▶ _Assignment_: Set the images aside and retype the whole listing exactly.

▶ _Information shown_:
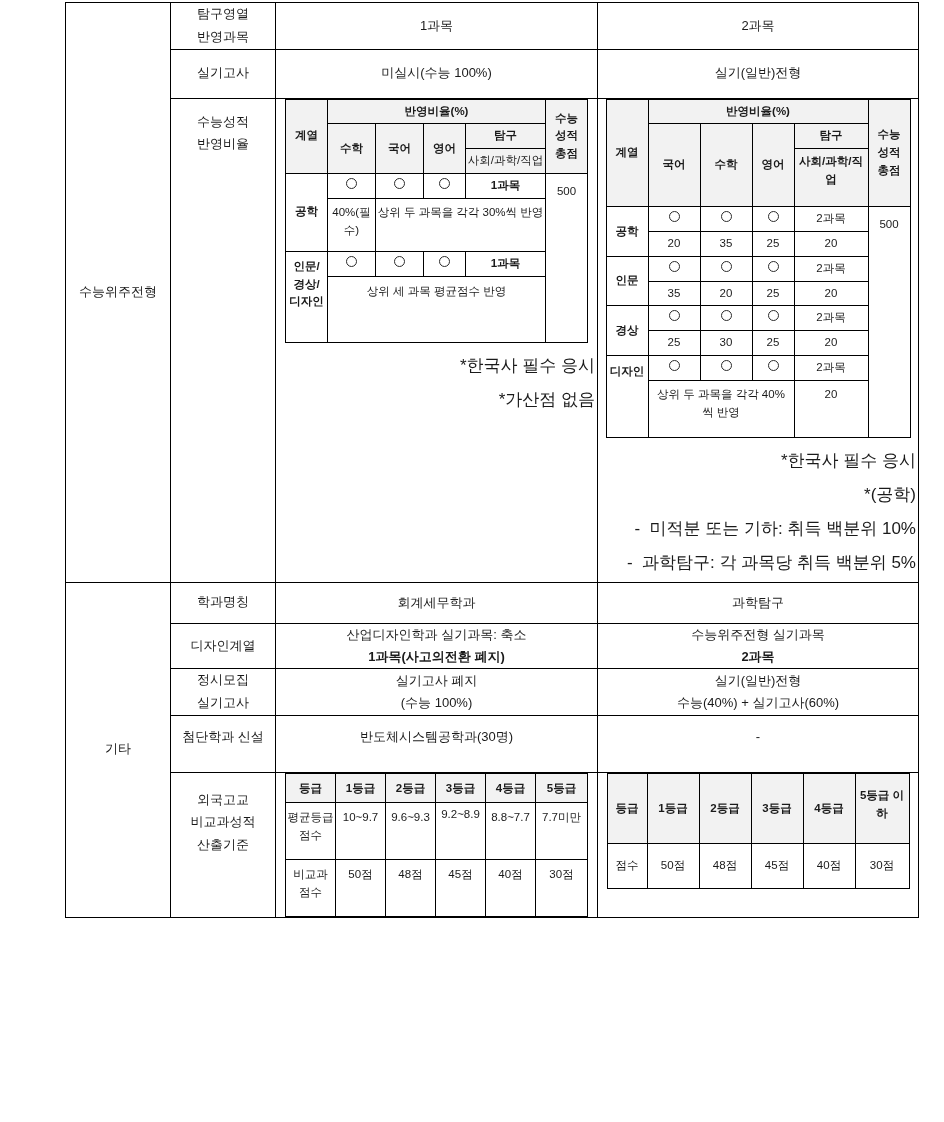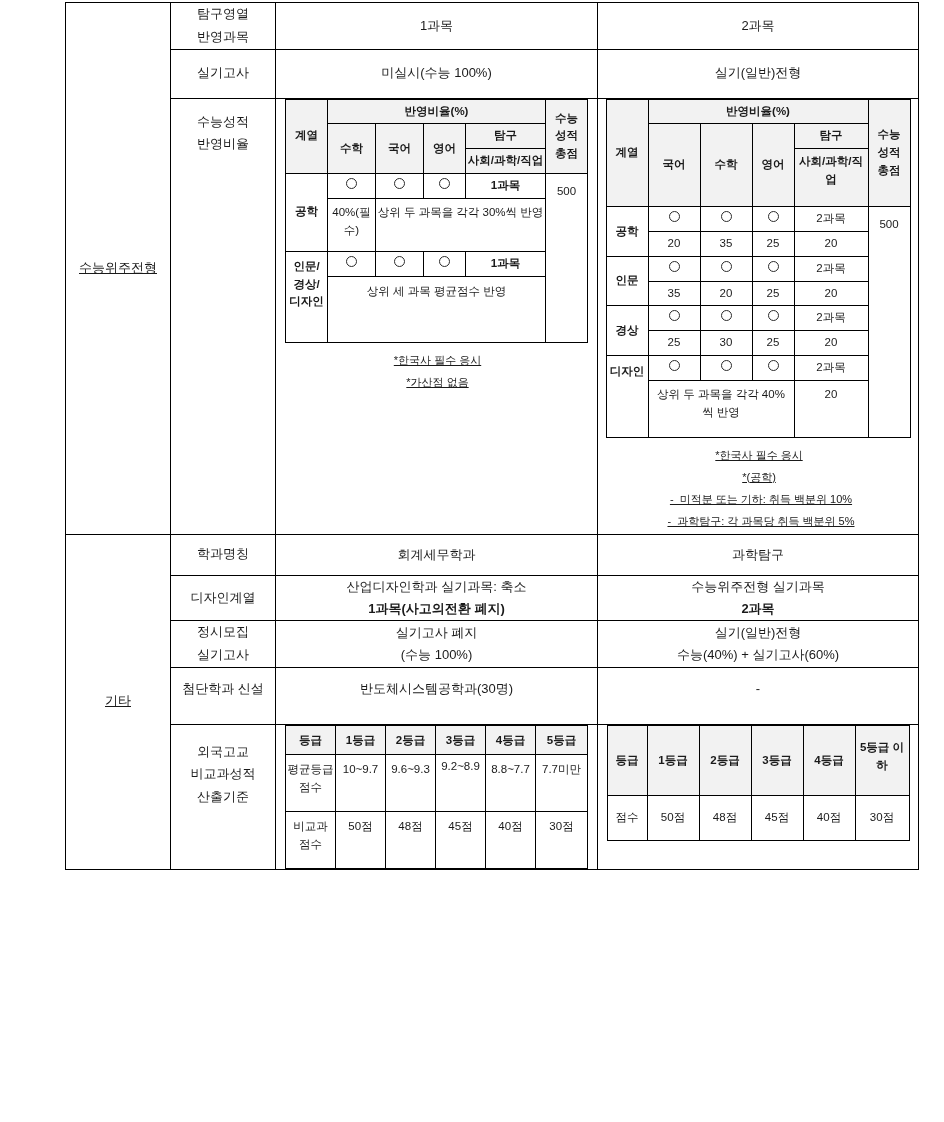"사회/과학/직업" th { font-weight: bold -> normal }
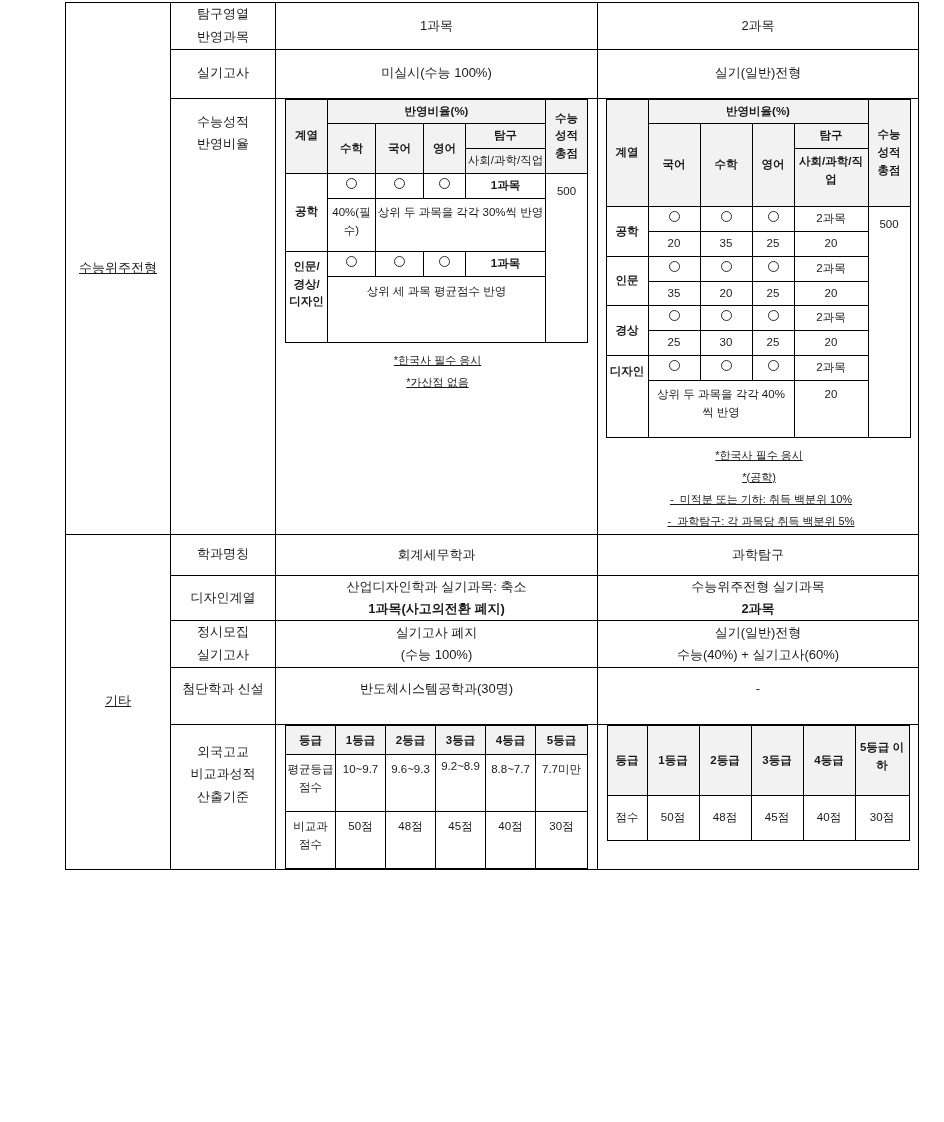"수능위주전형" .cat-cell { text-decoration: underline -> none }
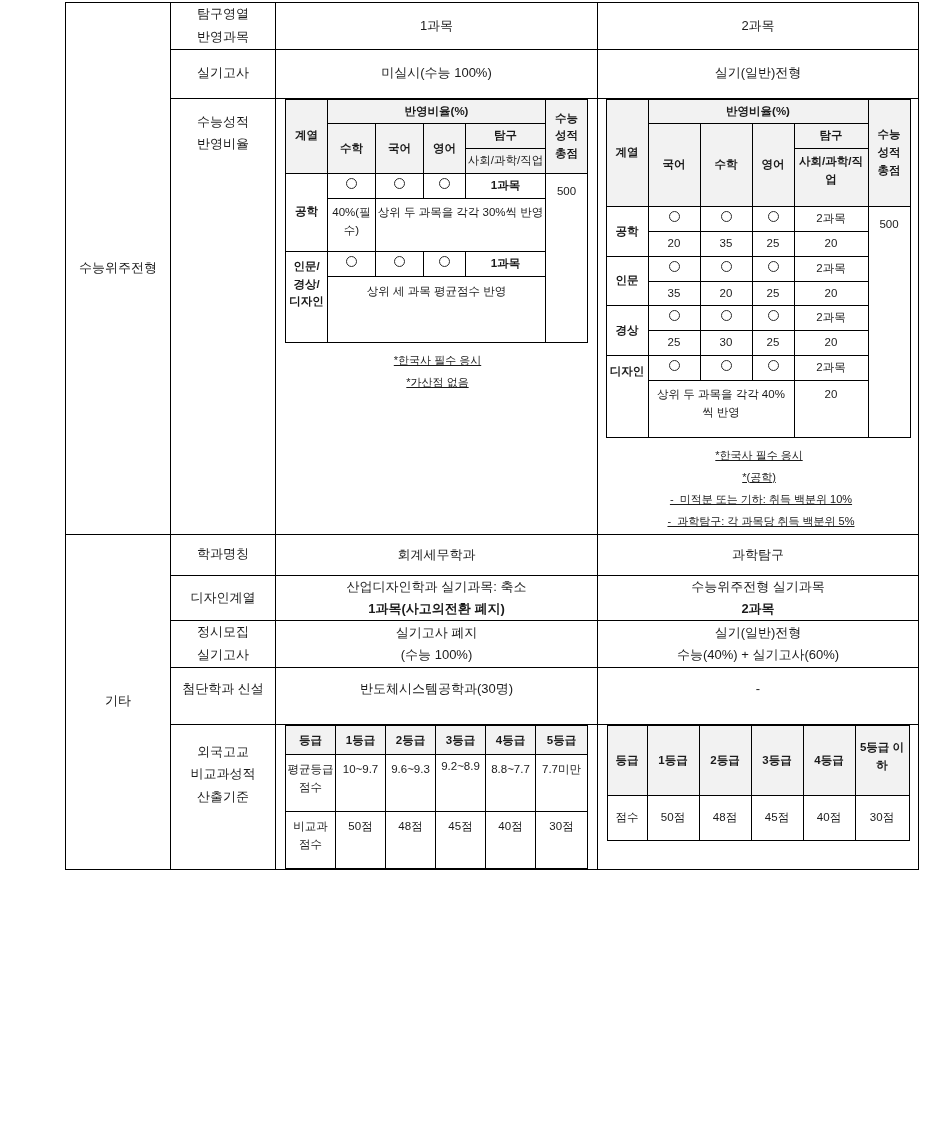"*한국사 필수 응시" .notes { font-size: 11px -> 17px; text-align: center -> right; text-decoration: underline -> none }
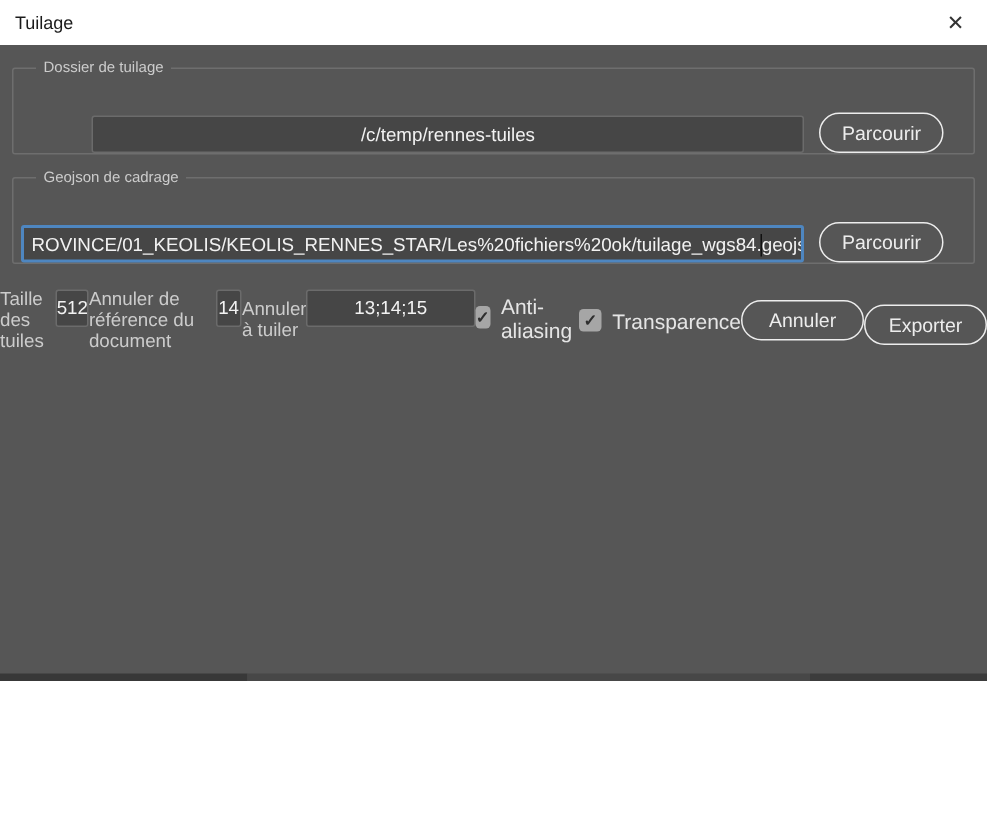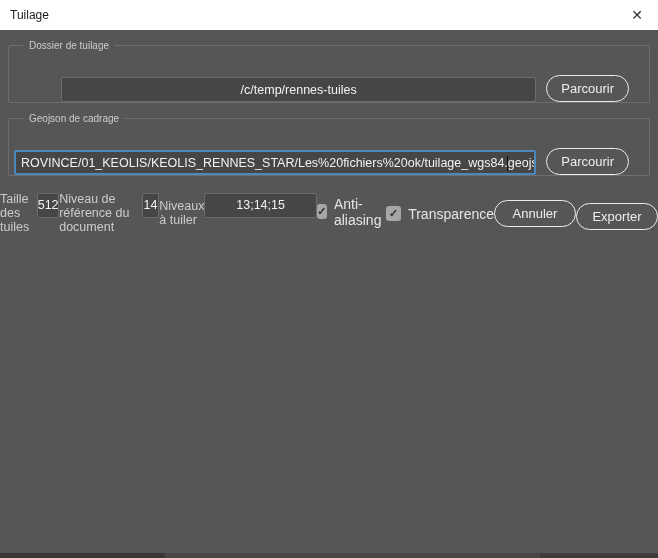"Tuilage" .window { height: 558px -> 454px }
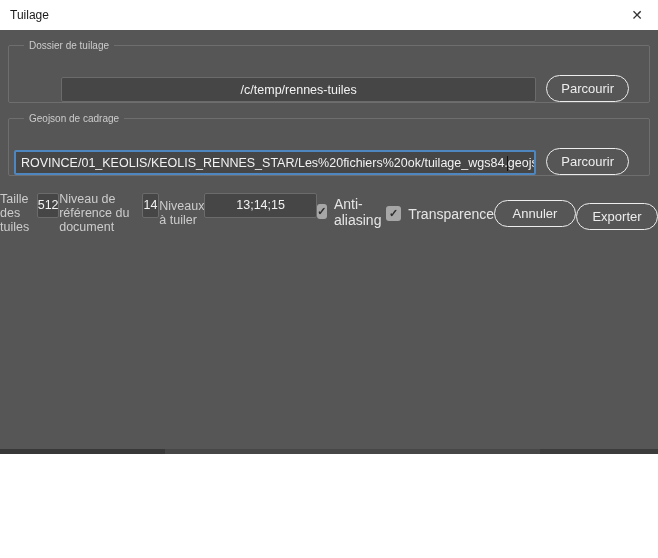"Niveau de référence du document" div.mid-label { text: Niveau -> Annuler }
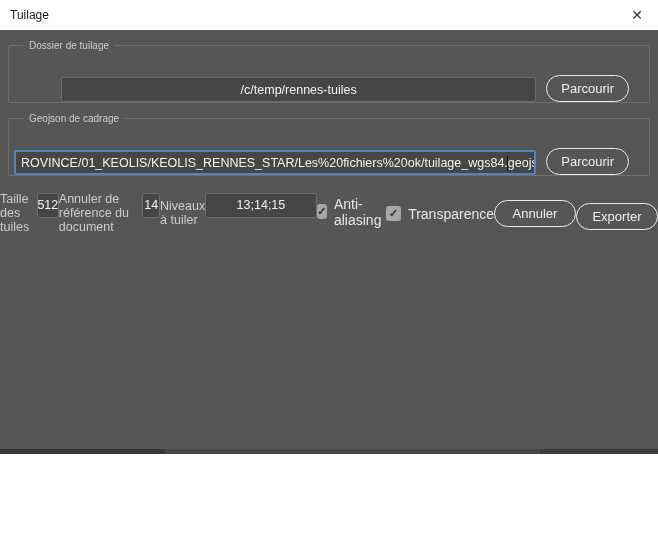"Niveaux à tuiler" div.mid-label { text: Niveaux -> Annuler }
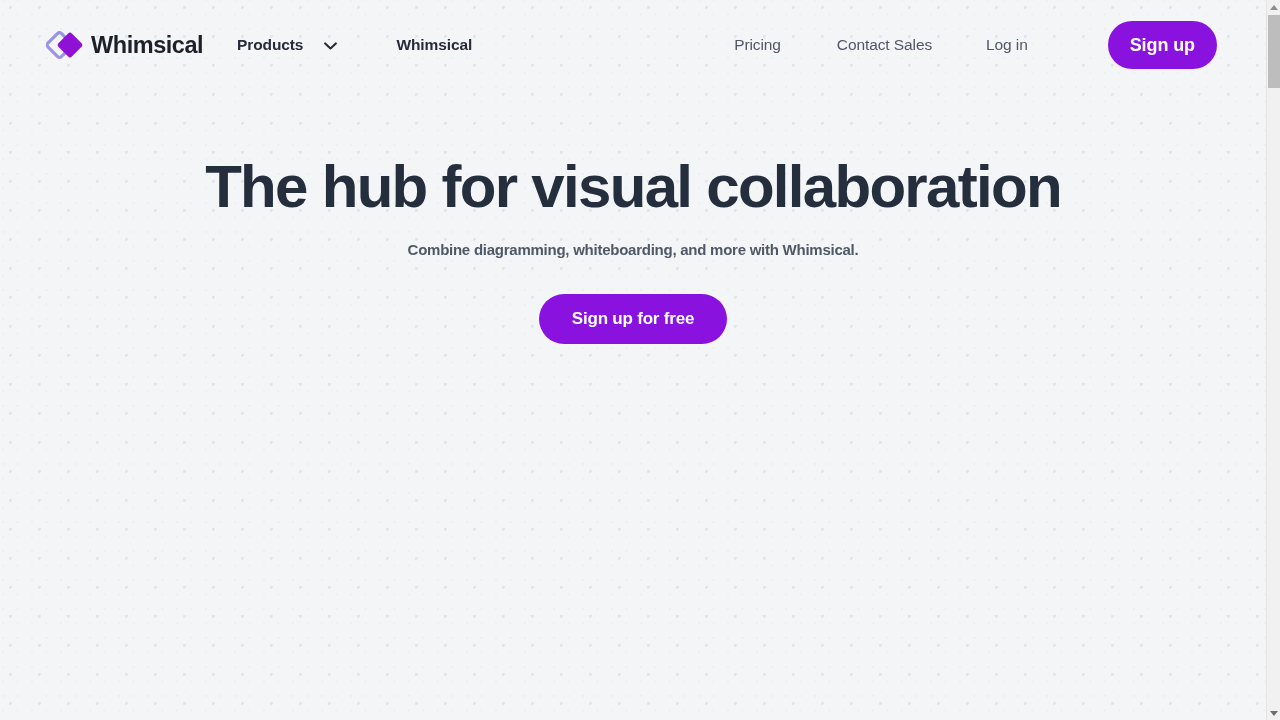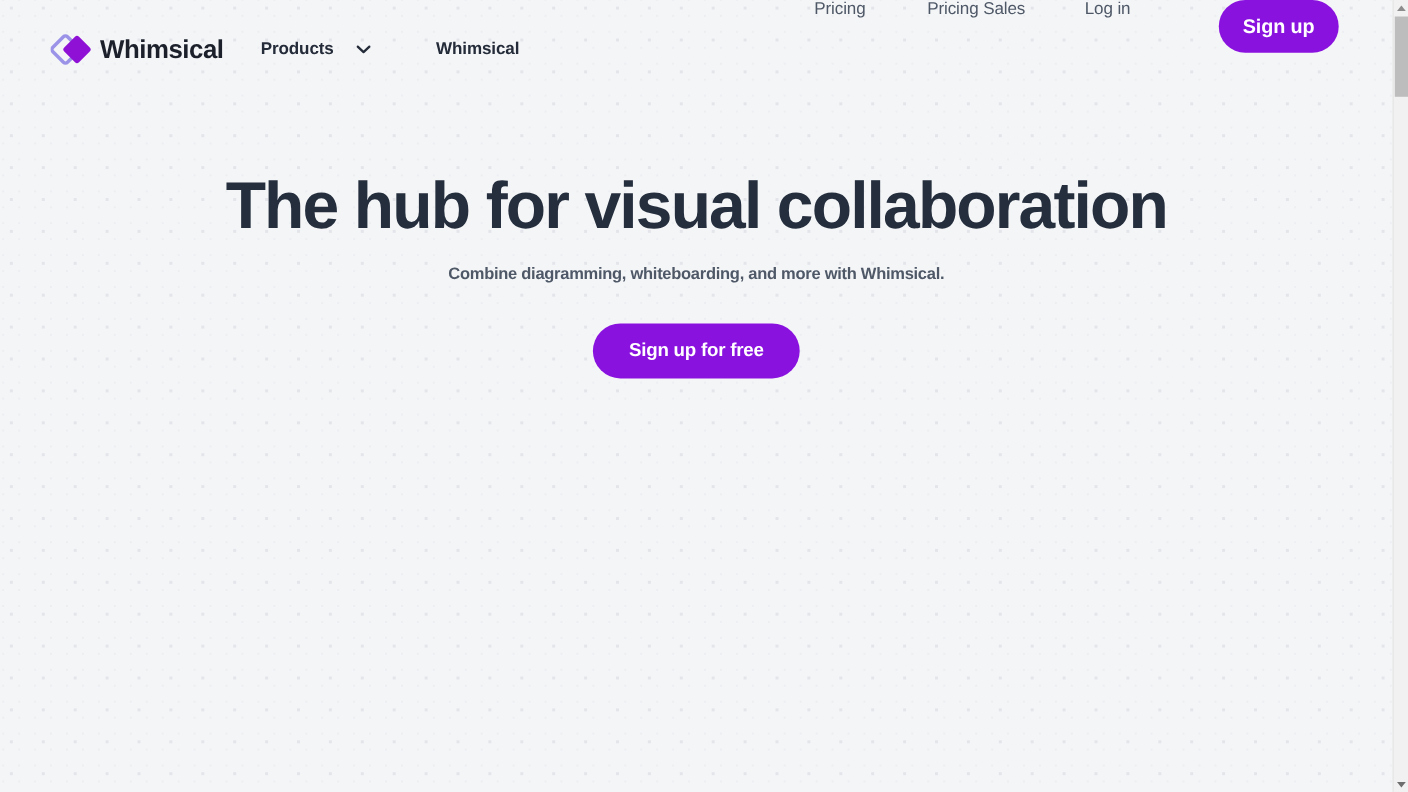"Pricing" #nav-right { align-items: none -> center }
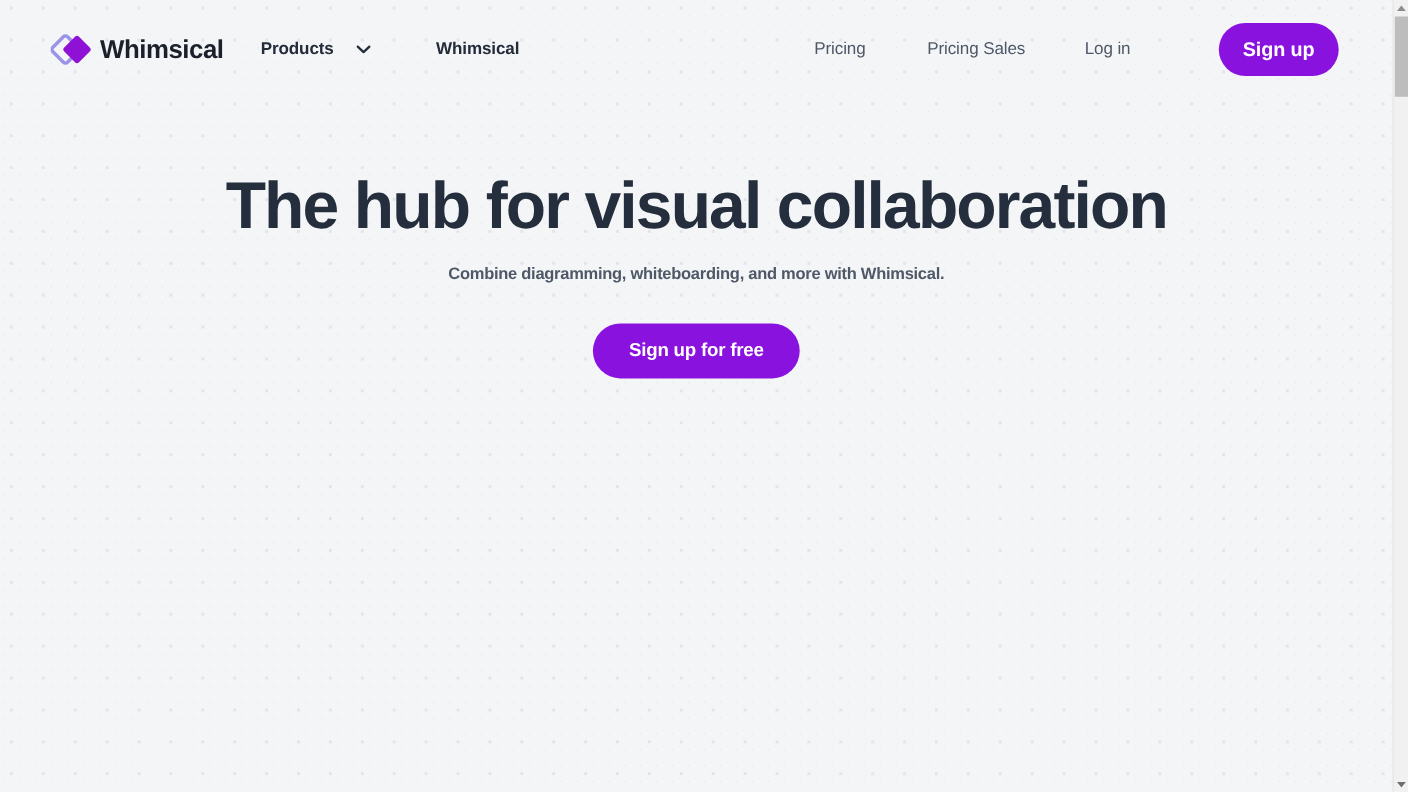"Pricing Sales" a.nav-link { text: Pricing -> Contact }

▶ _Task output_:
"사회/과학/직업" th { font-weight: bold -> normal }
"수능위주전형" .cat-cell { text-decoration: underline -> none }
"*한국사 필수 응시" .notes { font-size: 11px -> 17px; text-align: center -> right; text-decoration: underline -> none }
"Tuilage" .window { height: 558px -> 454px }
"Niveau de référence du document" div.mid-label { text: Niveau -> Annuler }
"Niveaux à tuiler" div.mid-label { text: Niveaux -> Annuler }
"Pricing" #nav-right { align-items: none -> center }
"Pricing Sales" a.nav-link { text: Pricing -> Contact }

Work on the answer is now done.